Penulis: | Terakhir Diperbarui:

Sepeda telentang menawarkan dukungan punggung yang lebih baik dan latihan yang menantang.

Apa yang lebih baik daripada mengendarai sepeda di taman, angin di rambut Anda dan serangga menggigit kaki Anda? Mengendarai sepeda telentang dalam kenyamanan rumah Anda sendiri atau gym ber-AC! Sepeda telentang adalah versi santai dari sepeda olahraga reguler. Anda berbaring di kursi yang nyaman sambil mengayuh kalori dan membentuk otot. Tapi jangan biarkan posisi duduk membodohi Anda - Anda akan mendapatkan latihan kardio yang kuat dengan sepeda yang berbaring telentang.

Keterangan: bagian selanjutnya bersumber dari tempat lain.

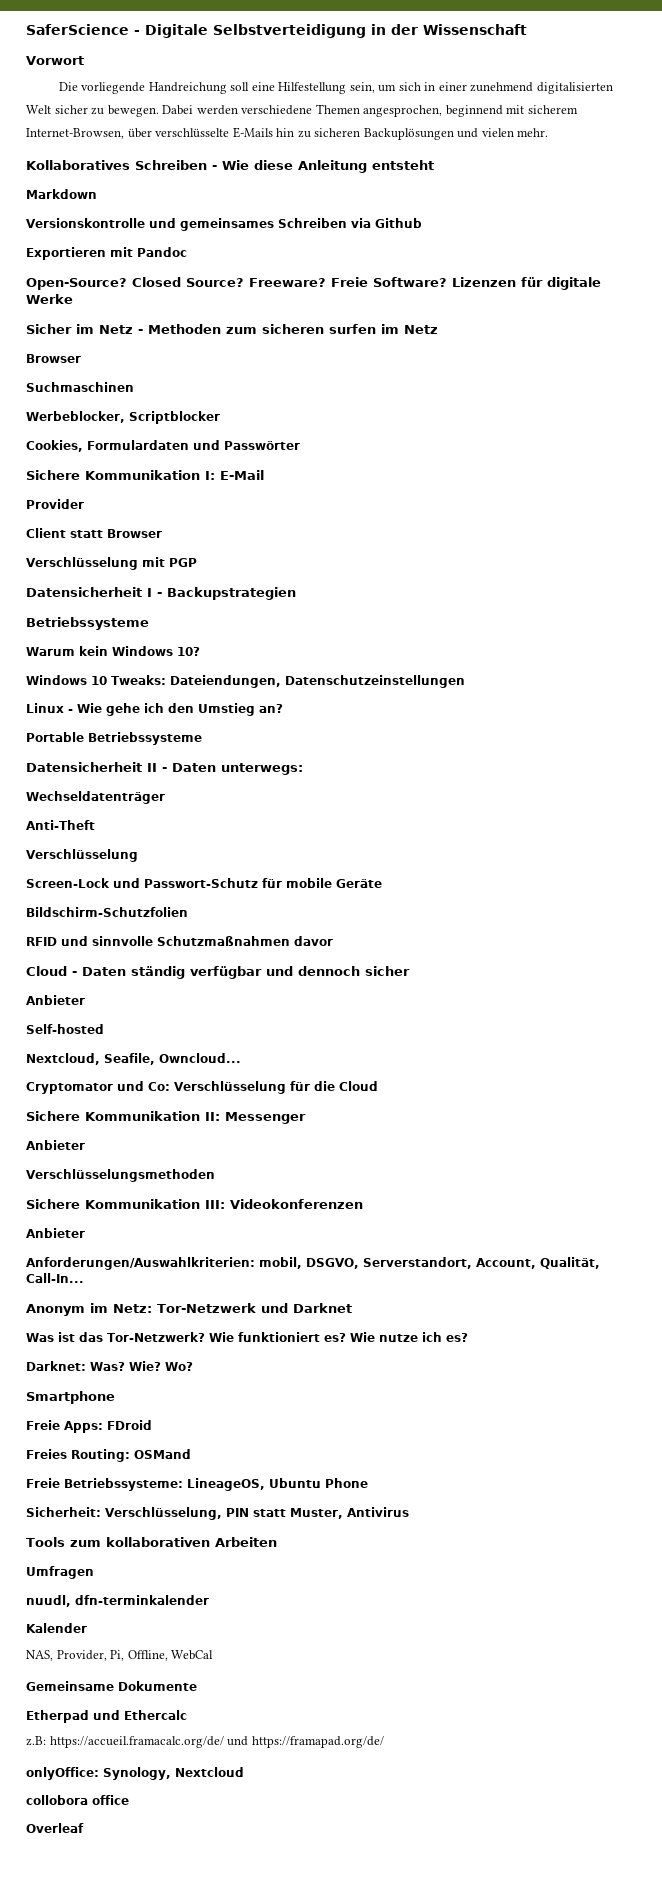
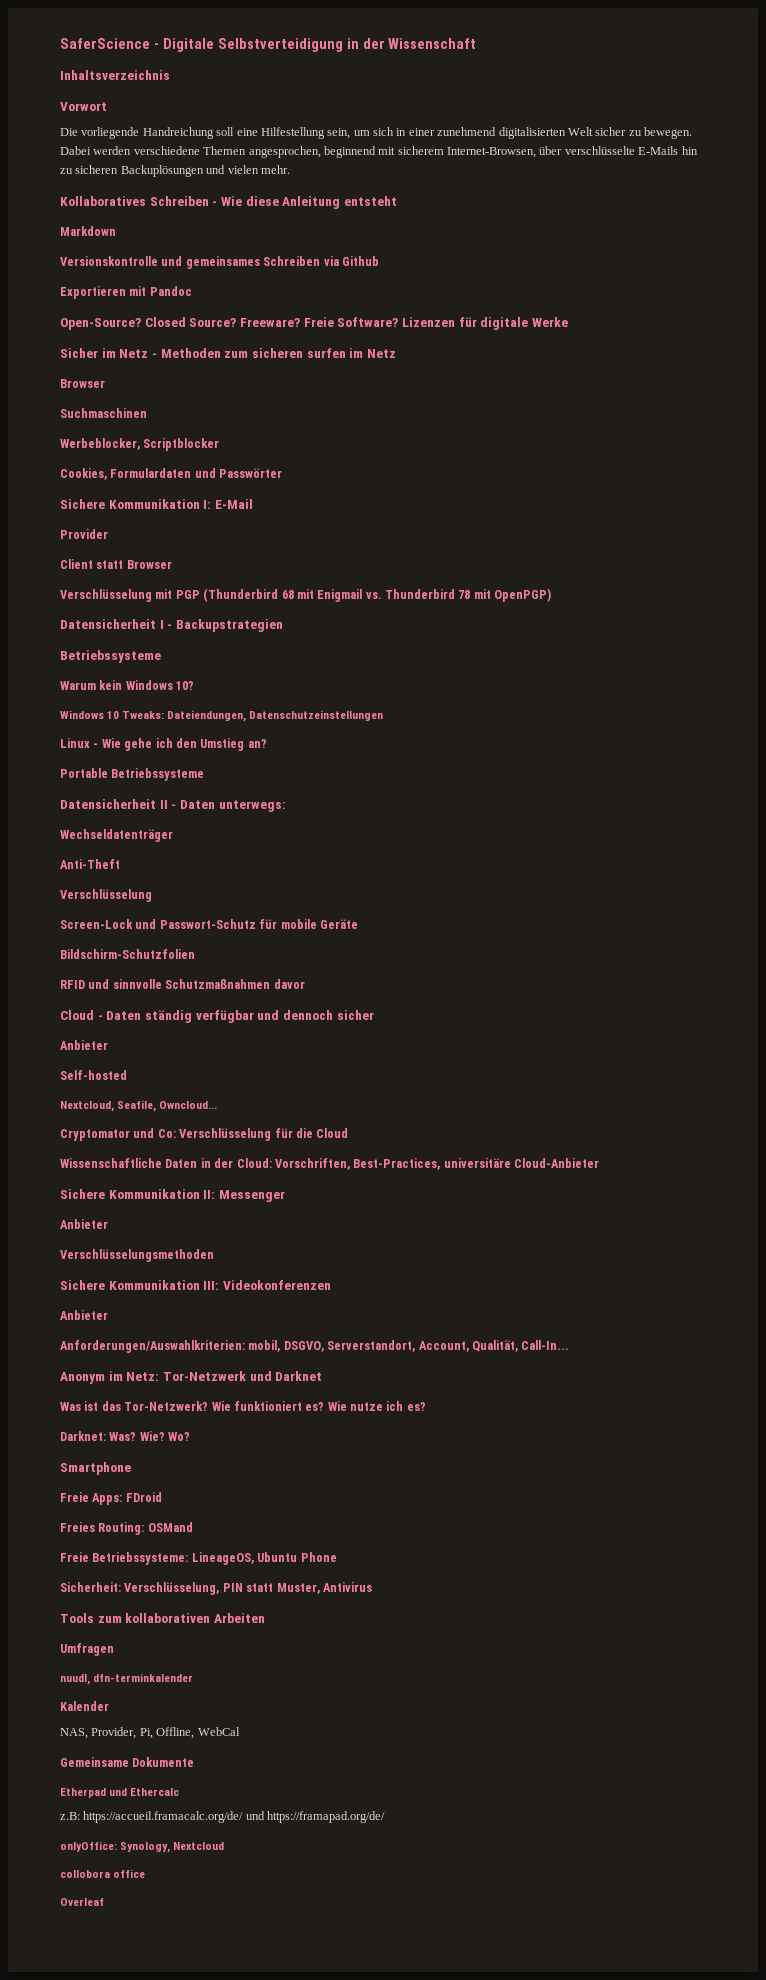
+ Inhaltsverzeichnis
- Verschlüsselung mit PGP
+ Verschlüsselung mit PGP (Thunderbird 68 mit Enigmail vs. Thunderbird 78 mit OpenPGP)
+ Wissenschaftliche Daten in der Cloud: Vorschriften, Best-Practices, universitäre Cloud-Anbieter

Keuntungan Sepeda Telentang

Menggunakan sepeda telentang memberi Anda latihan kardio yang efektif untuk membakar lemak dan meningkatkan kesehatan jantung. Kursi yang besar dan nyaman sangat mendukung bagi kita dengan sedikit tambahan di bawah ikat pinggang atau yang memiliki cedera punggung. Anda dapat menyesuaikan kursi untuk mengakomodasi ketinggian dan posisi berbaring Anda. Treadmill dan sepeda tegak memengaruhi persendian Anda, tetapi posisi tubuh Anda yang bersandar pada sepeda telentang mengurangi dampak persendian. Anda tidak harus menjadi seorang atlet untuk menggunakan sepeda telentang juga. Orang-orang dari semua tingkat kebugaran dapat menikmati latihan yang baik dengan sepeda yang berbaring telentang.

Latihan Pembakaran Lemak

Anda harus berkeringat jika ingin membakar kalori dan lemak. Latihan aerobik yang teratur, seperti jogging, lari, dan bersepeda, adalah cara efektif untuk meningkatkan kebugaran kardiovaskular Anda sambil membakar kalori dan lemak. Sebagian besar dari kita yang perlu menurunkan beberapa pound ingin kehilangan lemak di perut, pinggul, dan paha. Namun, Anda tidak dapat menemukan pengurangan dengan hanya bekerja bagian-bagian tubuh yang ingin Anda langsing. Memompa pedal pada sepeda telentang meningkatkan detak jantung Anda untuk latihan aerobik yang membakar lemak yang dalam jangka panjang akan membantu Anda menurunkan berat badan di seluruh tubuh Anda.

Latihan Kaki

Salah satu manfaat yang signifikan dari berolahraga di atas sepeda yang berbaring telentang adalah bokong, paha, dan paha belakang mendapatkan latihan yang intens saat Anda mengayuh pedal. Kursi bersandar menggeser kekuatan gerakan Anda ke pantat dan paha untuk mengencangkan dan otot-otot yang lebih kuat. Anda dapat secara bergantian meningkatkan dan mengurangi resistensi pedal pada sepeda Anda untuk latihan interval yang akan Anda rasakan di pantat dan paha Anda. Pompa pedal tersebut selama lima menit pada resistansi rendah ke sedang dan kemudian engkolkan resistansi yang lebih kuat selama dua hingga tiga menit. Ganti antara resistansi rendah-menengah dan tinggi selama sekitar 20 menit atau sampai Anda merasakan terbakar.

Latihan Tubuh Bagian Atas

Sepeda telentang menyediakan latihan kardio yang efektif dan melatih tubuh bagian bawah, tetapi bagaimana dengan lengan, dada, dan perut Anda? Ambil beberapa dumbel 3-ke 5-pound dan latih lengan dan dada Anda sambil mengayuh sepeda telentang Anda. Cukup memegang dumbbell dekat dengan dada Anda saat Anda berolahraga dengan sepeda telentang membuat tubuh bagian atas Anda dengan menambahkan resistensi pada latihan Anda. Pegang sepasang dumbel di tangan Anda dan rentangkan lengan Anda ke depan di depan Anda dengan gerakan tinju saat Anda mengayuh pedal. Cobalah untuk melakukan beberapa ikal atau tetes trisep sambil mengayuh sepeda yang berbaring telentang.